Once patients were identified as eligible, navigators reached out to gauge their willingness to participate in the trial. These navigators were blinded to whether the screening was AI- or human-based to prevent bias. In the AI group, 35 patients enrolled in the trial, nearly double the 19 who enrolled in the manual group.
The rate of enrollment in the AI-enabled arm was almost double the rate of enrollment in the manual arm. This means that AI could almost halve the time it takes to complete enrollment in a trial.

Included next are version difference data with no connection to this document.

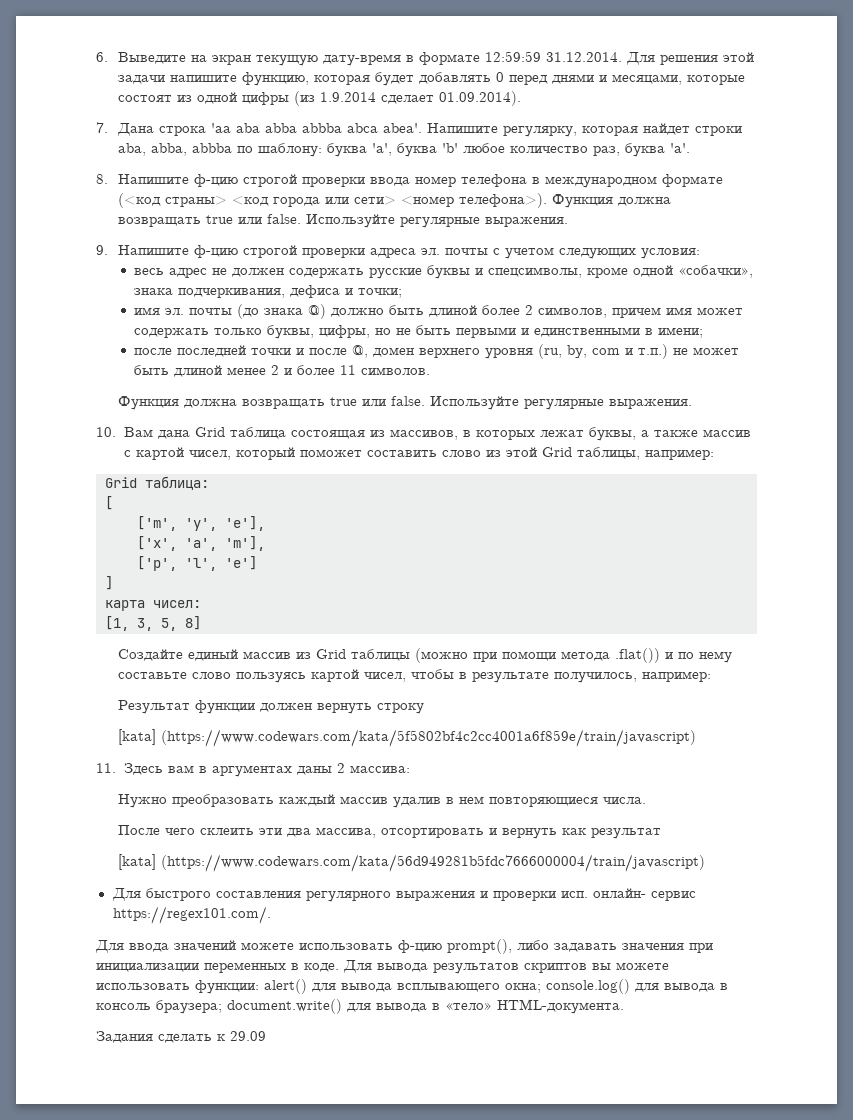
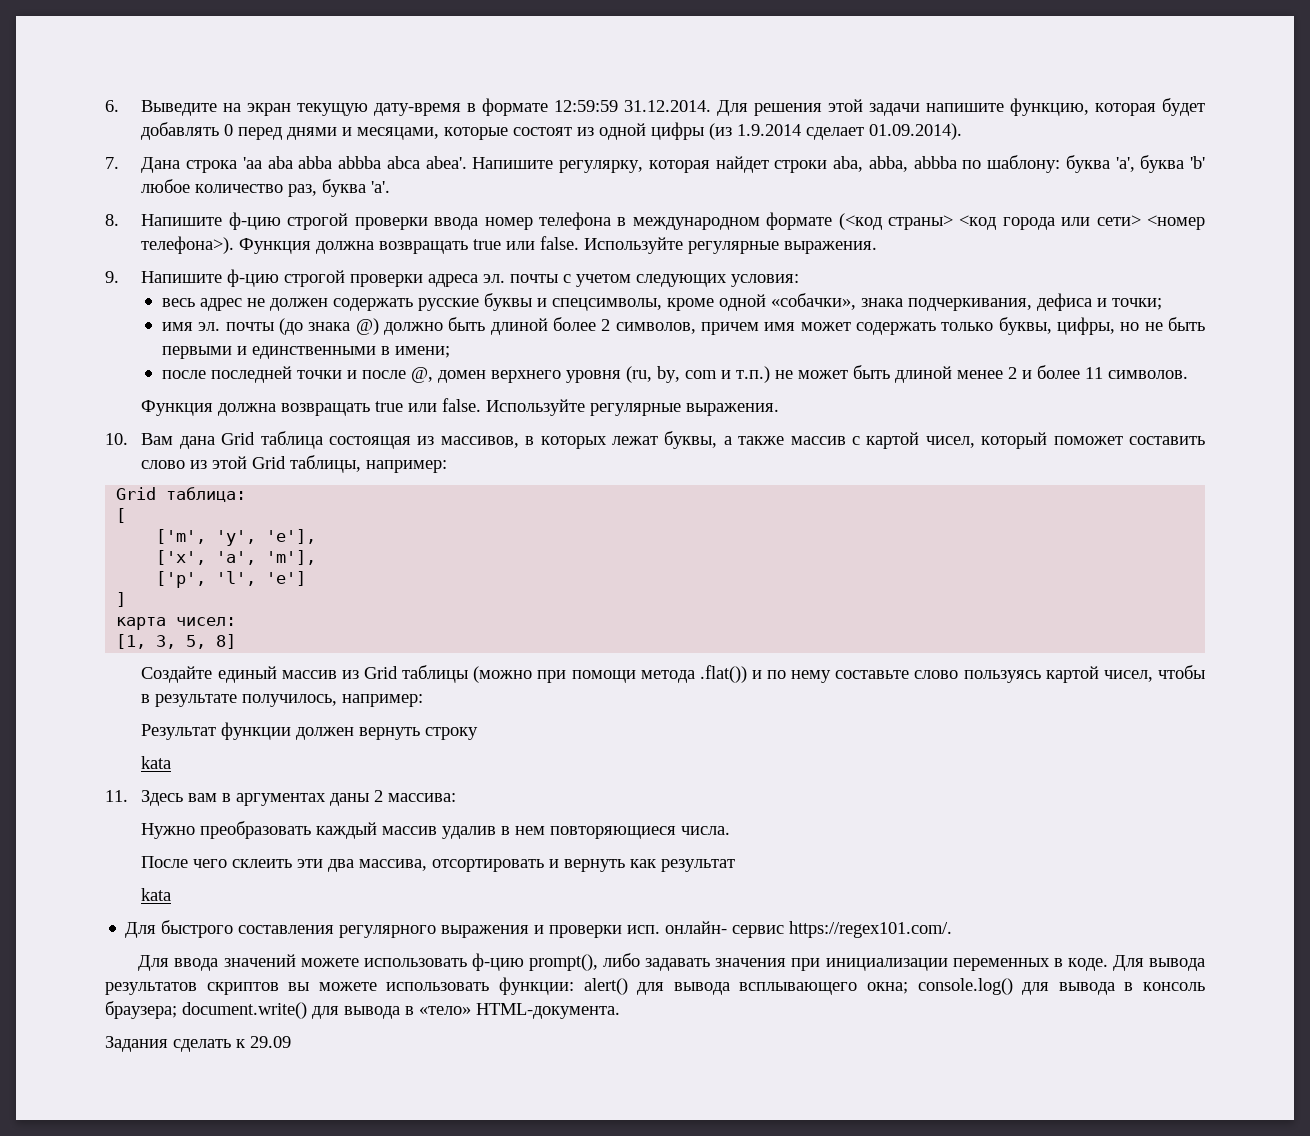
  Результат функции должен вернуть строку
- [kata] (https://www.codewars.com/kata/5f5802bf4c2cc4001a6f859e/train/javascript)
+ kata
  После чего склеить эти два массива, отсортировать и вернуть как результат
- [kata] (https://www.codewars.com/kata/56d949281b5fdc7666000004/train/javascript)
+ kata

Ozan Unlu, MD, Study Lead Author and Fellow, Clinical Informatics, Mass General Brigham, Cardiovascular Medicine, Brigham and Women's Hospital
Given concerns about potential bias in AI models, the researchers analyzed race, gender, and ethnicity among enrolled patients and found no significant differences between those screened manually and those screened with AI assistance.
This study builds on earlier research by Blood, Aronson, Unlu, and colleagues, published in NEJM AI in June, which demonstrated that RECTIFIER was slightly more accurate than manual screening in identifying eligible patients in a retrospective review. The latest findings validate its effectiveness in real-world clinical settings.
Our next goal is to expand the AI screening tool’s use outside of Mass General Brigham. By adjusting the eligibility questions that the RECTIFIER tool asks of the medical record notes, AI screening can be applied to trials assessing cancer treatments, diabetes interventions, and many others.
Alexander Blood, MD, MSc, Study Co-Senior Author and Cardiologist, Brigham and Women’s Hospital
Journal Reference:
Unlu, O., et al. (2025). Manual vs AI-Assisted Prescreening for Trial Eligibility Using Large Language Models—A Randomized Clinical Trial. JAMA. doi.org/10.1001/jama.2024.28047.